Theorizing Modernism is a rereading of the modernist tradition in the
visual arts that provides a unique view of the history of modern art and
art criticism through a psychoanalytic and poststructuralist stance.
Concentrating on canonical critical texts and images, the book examines
modern art through a rhetoric of representation rather than through
formalist criticism or the history of the avant-garde. Three themes
organize the work: attitudes toward the space - social, literal, and
metaphorical - of modernism as representation; assumptions about the
ontology of the object (from aesthetic formalism to deconstructionist
interpretation); and theories of the production of subjectivity (from
artist and viewer to subject position). The first section reviews the
spatial metaphors used to describe modern life, from Baudelaire on the
work of Constantin Guys, through Jean Baudrillard on the paintings of
Peter Halley.

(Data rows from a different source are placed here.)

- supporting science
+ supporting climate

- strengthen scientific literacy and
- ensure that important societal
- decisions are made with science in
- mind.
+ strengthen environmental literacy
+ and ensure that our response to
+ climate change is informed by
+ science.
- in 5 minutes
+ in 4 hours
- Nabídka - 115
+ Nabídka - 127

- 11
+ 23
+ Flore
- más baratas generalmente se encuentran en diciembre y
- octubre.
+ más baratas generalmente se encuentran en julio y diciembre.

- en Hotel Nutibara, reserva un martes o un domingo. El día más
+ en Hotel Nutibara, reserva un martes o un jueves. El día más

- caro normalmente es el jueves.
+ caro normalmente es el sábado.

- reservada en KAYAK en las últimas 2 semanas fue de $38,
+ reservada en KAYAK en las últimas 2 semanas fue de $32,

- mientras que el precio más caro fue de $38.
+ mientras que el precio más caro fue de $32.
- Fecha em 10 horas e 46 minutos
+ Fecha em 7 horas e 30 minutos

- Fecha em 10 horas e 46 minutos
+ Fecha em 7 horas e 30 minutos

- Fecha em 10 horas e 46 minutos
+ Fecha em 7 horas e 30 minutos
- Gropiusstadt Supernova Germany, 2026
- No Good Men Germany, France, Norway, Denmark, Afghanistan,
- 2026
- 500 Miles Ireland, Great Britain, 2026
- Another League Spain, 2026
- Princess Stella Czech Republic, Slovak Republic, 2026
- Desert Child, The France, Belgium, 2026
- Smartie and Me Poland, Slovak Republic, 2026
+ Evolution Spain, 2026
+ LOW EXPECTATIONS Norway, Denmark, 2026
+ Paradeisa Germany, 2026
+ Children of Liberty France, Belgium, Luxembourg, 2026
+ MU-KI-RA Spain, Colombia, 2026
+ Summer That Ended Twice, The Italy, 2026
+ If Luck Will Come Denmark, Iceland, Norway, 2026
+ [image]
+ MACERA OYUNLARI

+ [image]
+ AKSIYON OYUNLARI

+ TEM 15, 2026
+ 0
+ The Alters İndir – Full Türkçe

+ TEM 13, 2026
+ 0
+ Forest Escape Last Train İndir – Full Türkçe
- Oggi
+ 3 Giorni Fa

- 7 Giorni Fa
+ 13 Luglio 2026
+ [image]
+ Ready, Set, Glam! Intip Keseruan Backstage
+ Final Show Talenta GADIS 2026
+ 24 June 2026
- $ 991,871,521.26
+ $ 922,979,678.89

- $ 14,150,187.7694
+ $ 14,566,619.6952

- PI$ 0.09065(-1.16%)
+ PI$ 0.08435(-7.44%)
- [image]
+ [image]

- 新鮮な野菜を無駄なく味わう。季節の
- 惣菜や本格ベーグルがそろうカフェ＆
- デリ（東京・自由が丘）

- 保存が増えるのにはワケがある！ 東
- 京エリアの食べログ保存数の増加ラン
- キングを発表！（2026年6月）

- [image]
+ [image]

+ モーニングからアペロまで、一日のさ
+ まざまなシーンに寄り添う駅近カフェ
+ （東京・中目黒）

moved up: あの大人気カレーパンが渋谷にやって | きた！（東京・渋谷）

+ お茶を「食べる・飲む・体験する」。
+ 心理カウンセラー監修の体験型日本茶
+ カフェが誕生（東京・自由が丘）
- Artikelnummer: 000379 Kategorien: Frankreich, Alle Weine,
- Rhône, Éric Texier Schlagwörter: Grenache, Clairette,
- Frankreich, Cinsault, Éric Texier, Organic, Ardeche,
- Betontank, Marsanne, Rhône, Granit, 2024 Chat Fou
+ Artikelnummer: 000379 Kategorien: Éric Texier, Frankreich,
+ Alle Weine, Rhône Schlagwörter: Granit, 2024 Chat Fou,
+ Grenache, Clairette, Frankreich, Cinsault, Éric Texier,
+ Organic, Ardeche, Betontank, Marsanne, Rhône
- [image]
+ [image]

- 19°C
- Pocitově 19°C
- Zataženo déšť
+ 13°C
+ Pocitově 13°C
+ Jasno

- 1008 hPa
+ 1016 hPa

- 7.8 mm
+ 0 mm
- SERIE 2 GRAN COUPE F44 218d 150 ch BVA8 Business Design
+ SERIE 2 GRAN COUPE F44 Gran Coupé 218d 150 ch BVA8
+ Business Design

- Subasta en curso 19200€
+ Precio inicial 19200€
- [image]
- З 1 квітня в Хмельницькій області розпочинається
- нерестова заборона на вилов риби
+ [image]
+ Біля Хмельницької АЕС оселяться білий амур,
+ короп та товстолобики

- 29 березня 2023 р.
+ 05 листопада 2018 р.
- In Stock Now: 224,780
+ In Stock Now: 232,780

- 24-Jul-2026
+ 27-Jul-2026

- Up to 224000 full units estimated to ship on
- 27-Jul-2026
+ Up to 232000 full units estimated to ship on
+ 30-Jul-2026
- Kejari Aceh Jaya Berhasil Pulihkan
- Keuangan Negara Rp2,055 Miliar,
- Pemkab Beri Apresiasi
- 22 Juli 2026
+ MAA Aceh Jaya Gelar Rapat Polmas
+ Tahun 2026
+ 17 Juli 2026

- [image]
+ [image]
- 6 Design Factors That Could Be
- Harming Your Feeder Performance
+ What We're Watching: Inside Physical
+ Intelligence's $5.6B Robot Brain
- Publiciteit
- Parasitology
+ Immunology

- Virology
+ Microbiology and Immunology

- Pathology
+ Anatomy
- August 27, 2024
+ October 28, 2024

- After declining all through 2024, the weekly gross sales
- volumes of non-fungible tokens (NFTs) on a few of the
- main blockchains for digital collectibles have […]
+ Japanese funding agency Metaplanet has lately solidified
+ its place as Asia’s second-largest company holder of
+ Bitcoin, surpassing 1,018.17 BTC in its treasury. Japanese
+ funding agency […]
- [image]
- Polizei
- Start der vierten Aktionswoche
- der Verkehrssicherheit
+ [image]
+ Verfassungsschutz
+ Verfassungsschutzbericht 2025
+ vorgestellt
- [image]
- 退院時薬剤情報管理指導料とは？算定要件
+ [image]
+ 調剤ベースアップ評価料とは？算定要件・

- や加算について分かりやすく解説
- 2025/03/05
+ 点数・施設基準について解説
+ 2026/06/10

The second section examines the writings of such modernist
critics as Clive Bell, Roger Fry, and Clement Greenberg on the object as
a formalist construction. The final section explores concepts of the
artist as a producing subject and of the viewer as a produced subject
with respect to such artists as Pablo Picasso, Marcel Duchamp, Andy
Warhol, and Sherrie Levine. This book is a major contribution to the
study of modern art history. Theorizing Modernism, in Professor
Drucker's words, "is not an analysis of modern visual culture, nor of
modernity through the visual arts. It is a study of the changing
strategies of visual arts and critical writing according to a rhetoric
of representation through three themes that examine concerns central to
the cultural production known as modernart."